Le paragraphe commence ainsi :

« Dear Alice. When you say you’re going to Rome, do you mean for work? I don’t want to be intrusive, but I thought you were supposed to be taking a break for a while? »

Alice souffre tout comme moi, tout comme mon amie, tout comme Montréal. Je décide de l’emmener avec moi.

Je glisse le livre dans mon sac. Le gouffre dans le fond de ma poitrine s’élargit un peu plus que la veille.

Sur la route pour Montréal j’envoie un message à mon amie. Elle est ravie de m’accueillir dans son espace de mélancolie. Le conducteur ne parle pas et, à mi-chemin, mon téléphone décide de m’abandonner lui aussi. Je ne peux m’empêcher de glisser dans une somnolence où l’imaginaire se mêle à la réalité :

Le père est maitre de la maison. Le père refuse le beau, l’art. Le père interdit au fils de se faire lire des histoires, le père interdit à la mère de border le fils le soir. Le père observe la fille emmener son livre aux toilettes, et partout où il est possible de le faire. Un jour, la fille fait tomber son livre dans le bain. Le père crie sur la fille et la fille arrête de lire pendant quelques temps. Le père jette l’ouvrage abîmé à la poubelle. Puis la mère lui achète une copie en cachette. Les livres ont sauvé la mère et la fille.

Montréal m’offre ce que je recherchais le temps d’une fin de semaine, puis me relègue à mes démons.

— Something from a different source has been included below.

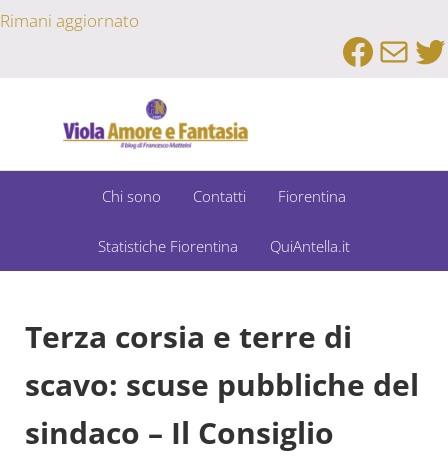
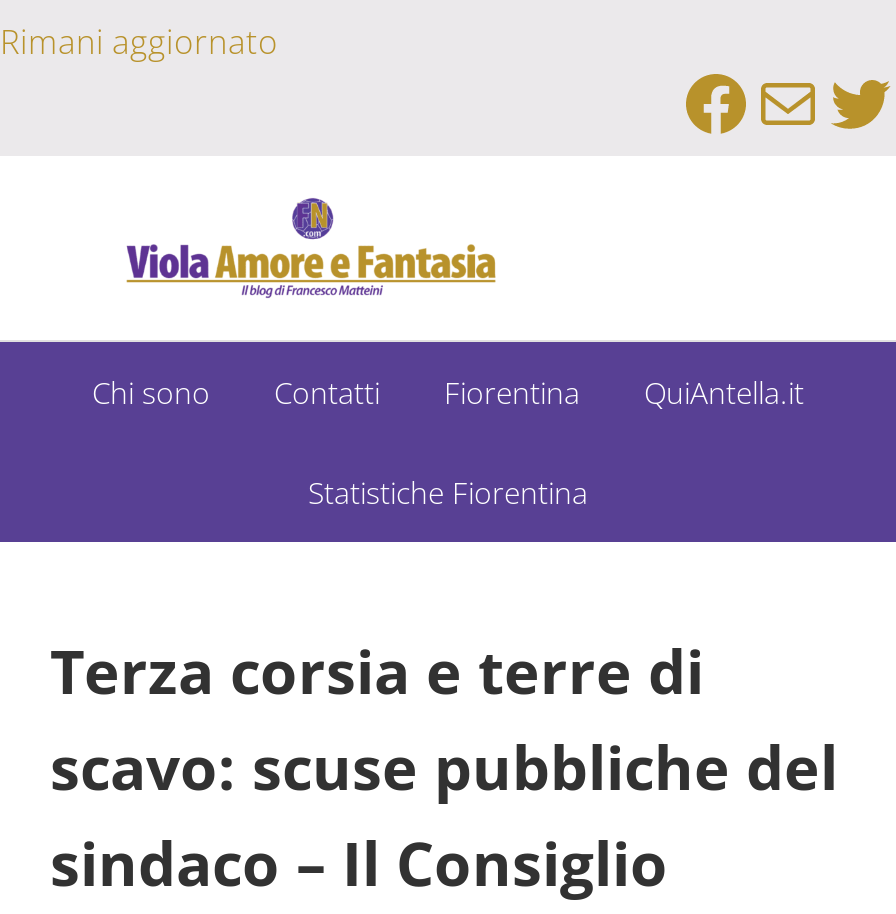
moved up: QuiAntella.it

Le retour se fait avec une conductrice qui, cette fois, semble vouloir parler. Elle me raconte son copain français qui déteste Montréal. Mon écoute distraite n’est pas suffisante et son flot de parole s’atténue.

Le silence révèle ce qu’il fait de mieux, en me rappelant une fois de plus le passé. Un passé plus récent cette fois, plus douloureux.

un 17 juillet ensoleillé,

un matin qui ne voulait pas me réveiller,

une alarme qui n’a pas sonné.

La porte entrouverte de la chambre d’en bas, le bruit de la machine à oxygène. Mes yeux encore embués de sommeil. Je fixe le lit. Je comprends. Maman ne bouge pas, maman est figée.      Je touche sa main, froide. La fenêtre, il faut ouvrir la fenêtre, faire entrer la chaleur et sortir la douleur. Il faut la laisser partir, s’envoler, il faut prévenir, il faut guérir, il faut appeler

Appeler qui

La morgue, le médecin, je n’y avais pas pensé

Il faut

Tout arrêter

Tout recommencer

Dormir, ne pas se réveiller, pas ce jour-là.

Mais trop tard

Il faut monter l’escalier, frapper à la porte du frère

Il faut parler

Je ne peux pas parler

Quelque chose comme le pire est arrivé.